# YOUR TASK:
Once the pictures are set aside, repeat all of the data below exactly.

# GIVEN DATA:
_ _ _ _ _ _ _

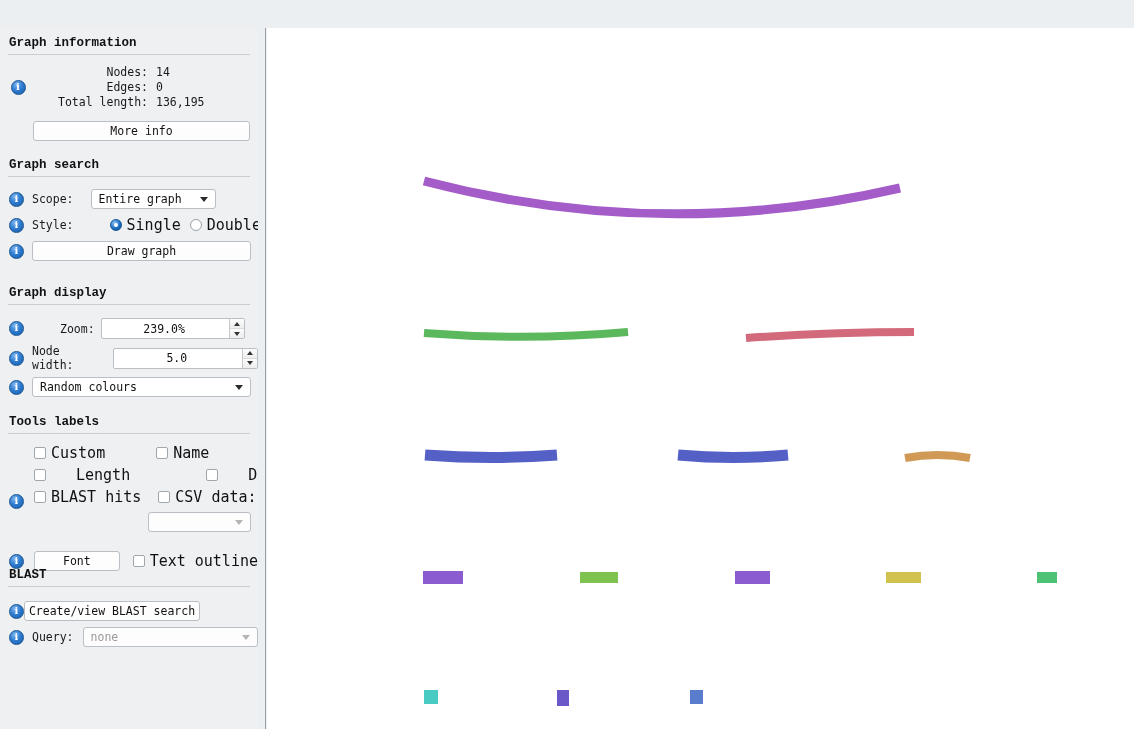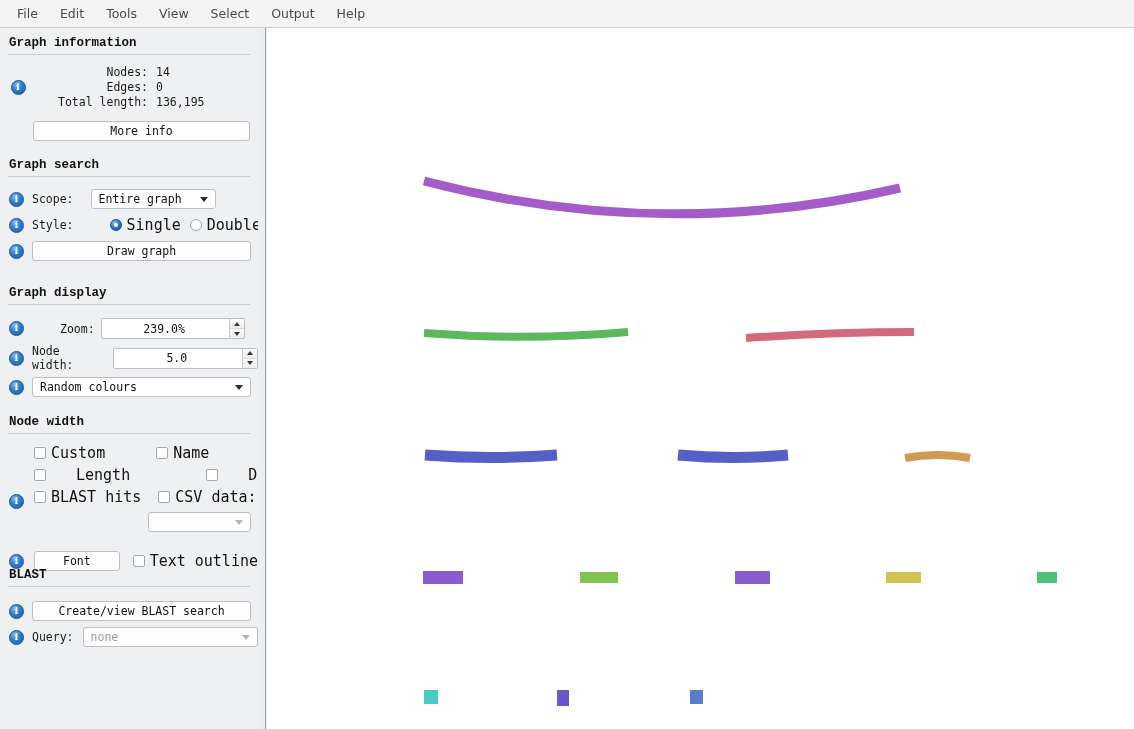--- a/index.html
+++ b/index.html
@@ -212,15 +212,6 @@
 
 <div id="app">
 
-  <div class="menubar">
-    <div class="menu-item">File</div>
-    <div class="menu-item">Edit</div>
-    <div class="menu-item">Tools</div>
-    <div class="menu-item">View</div>
-    <div class="menu-item">Select</div>
-    <div class="menu-item">Output</div>
-    <div class="menu-item">Help</div>
-  </div>
 
   <div class="sidebar">
 

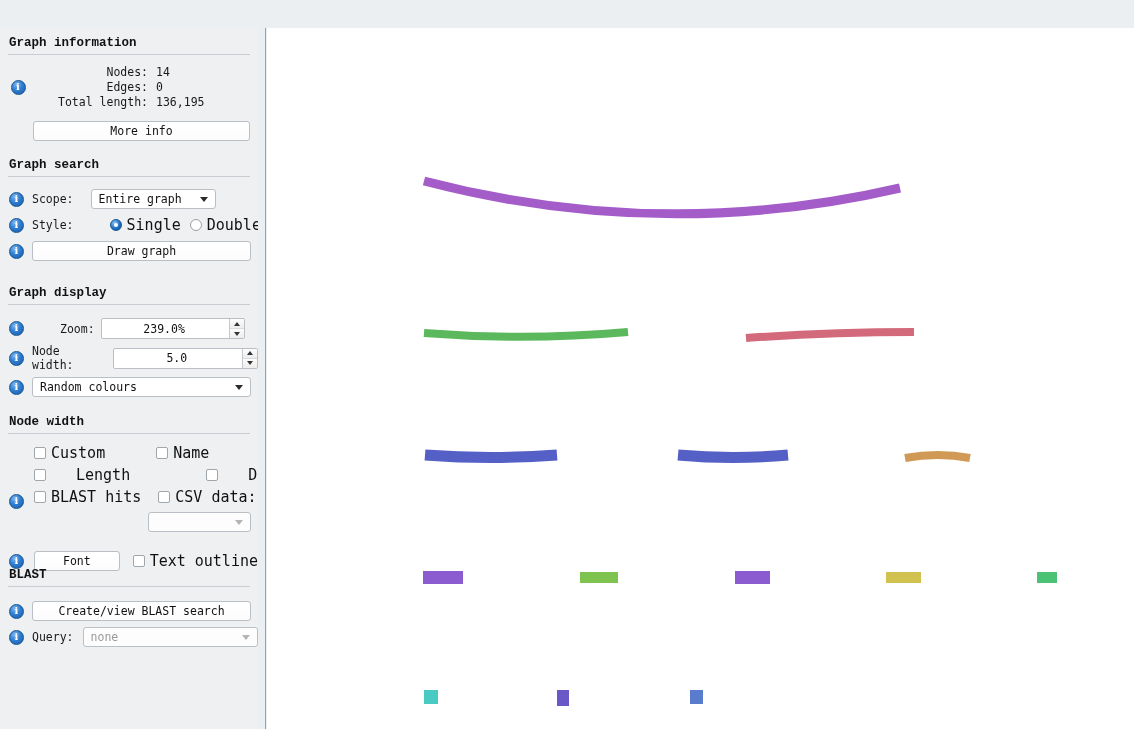--- a/index.html
+++ b/index.html
@@ -332,7 +332,7 @@
     </div>
 
     <div style="position:absolute; left:0; top:387px; width:258px;">
-      <div class="section-title">Node width</div>
+      <div class="section-title">Tools labels</div>
       <div class="section-rule"></div>
 
       <div class="row" style="margin-top:10px; align-items:flex-start; padding-left:9px;">

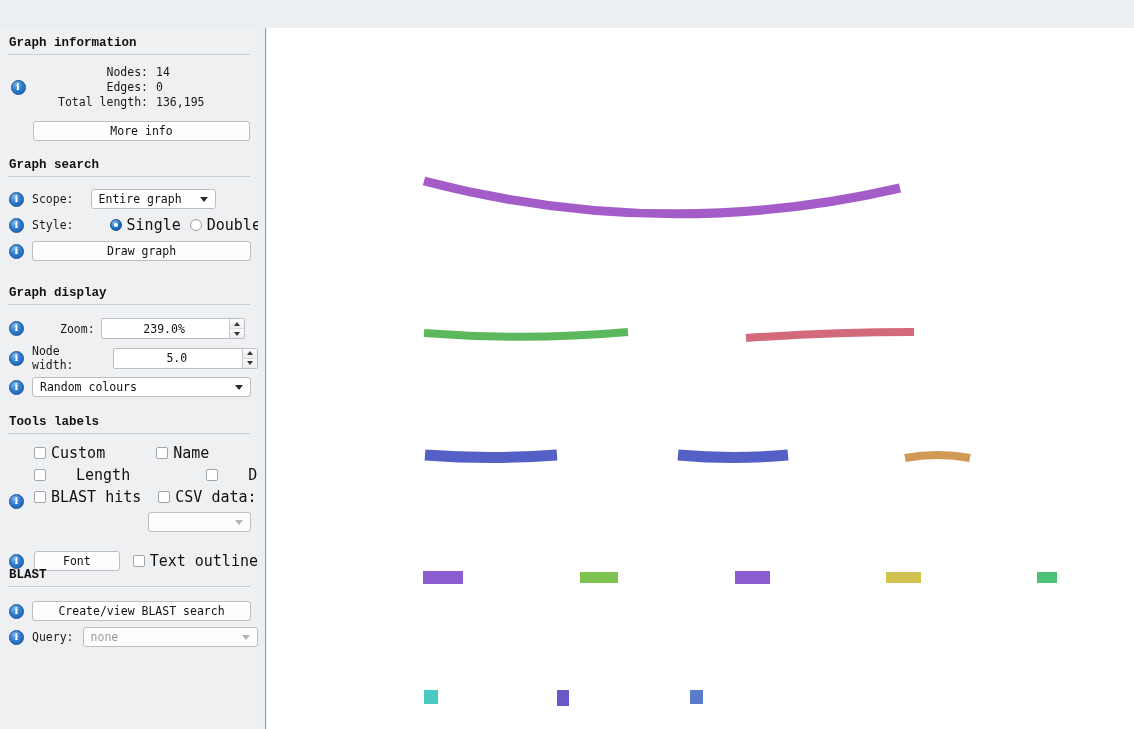--- a/index.html
+++ b/index.html
@@ -389,7 +389,7 @@
         <span class="info-icon">
             <i>i</i>
           </span>
-        <div class="btn" style="width:219px; margin-left:8px;">Create/view BLAST search</div>
+        <div class="btn" style="width:176px; margin-left:0;">Create/view BLAST search</div>
       </div>
 
       <div class="row" style="margin-top:6px; padding-left:9px;">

_ _ _ _ _ _ _

# YOUR RESPONSE:
--- a/index.html
+++ b/index.html
@@ -212,15 +212,6 @@
 
 <div id="app">
 
-  <div class="menubar">
-    <div class="menu-item">File</div>
-    <div class="menu-item">Edit</div>
-    <div class="menu-item">Tools</div>
-    <div class="menu-item">View</div>
-    <div class="menu-item">Select</div>
-    <div class="menu-item">Output</div>
-    <div class="menu-item">Help</div>
-  </div>
 
   <div class="sidebar">
 

--- a/index.html
+++ b/index.html
@@ -332,7 +332,7 @@
     </div>
 
     <div style="position:absolute; left:0; top:387px; width:258px;">
-      <div class="section-title">Node width</div>
+      <div class="section-title">Tools labels</div>
       <div class="section-rule"></div>
 
       <div class="row" style="margin-top:10px; align-items:flex-start; padding-left:9px;">

--- a/index.html
+++ b/index.html
@@ -389,7 +389,7 @@
         <span class="info-icon">
             <i>i</i>
           </span>
-        <div class="btn" style="width:219px; margin-left:8px;">Create/view BLAST search</div>
+        <div class="btn" style="width:176px; margin-left:0;">Create/view BLAST search</div>
       </div>
 
       <div class="row" style="margin-top:6px; padding-left:9px;">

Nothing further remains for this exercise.